Start of INPUT RECORDS

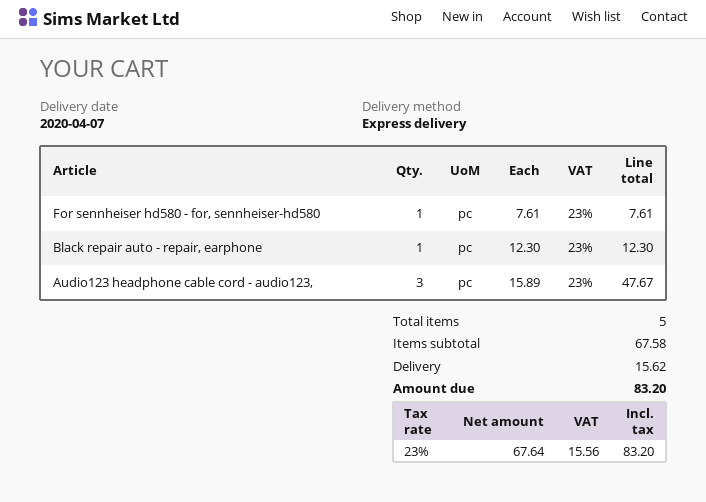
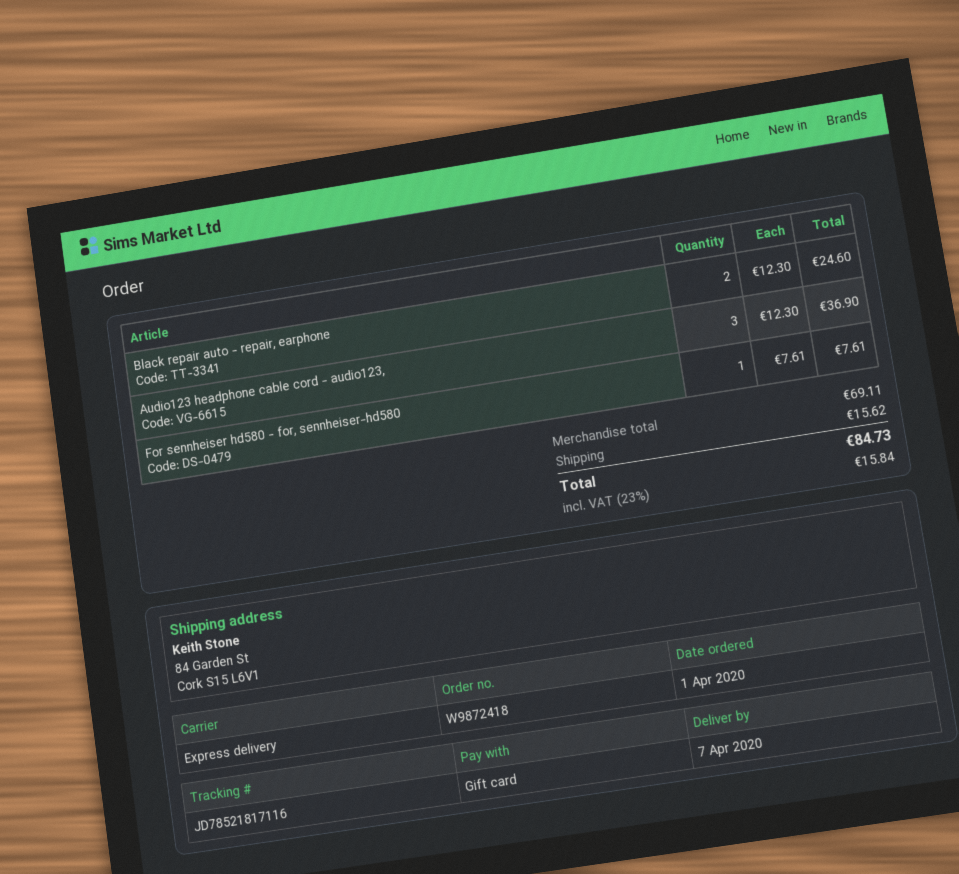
Black repair auto - repair, earphone: 1 x 12.30 = 12.30 -> 2 x 12.30 = 24.60
Audio123 headphone cable cord - audio123,: 3 x 15.89 = 47.67 -> 3 x 12.30 = 36.90
subtotal: 67.58 -> 69.11
tax: 23% = 15.56 -> 23% = 15.84
total: 83.20 -> 84.73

End of INPUT RECORDS

> DESCRIPTION OF THE TASK
Output all of the records exactly as they appear above, but not the pictures.

> TASK OUTPUT
Black repair auto - repair, earphone: 1 x 12.30 = 12.30 -> 2 x 12.30 = 24.60
Audio123 headphone cable cord - audio123,: 3 x 15.89 = 47.67 -> 3 x 12.30 = 36.90
subtotal: 67.58 -> 69.11
tax: 23% = 15.56 -> 23% = 15.84
total: 83.20 -> 84.73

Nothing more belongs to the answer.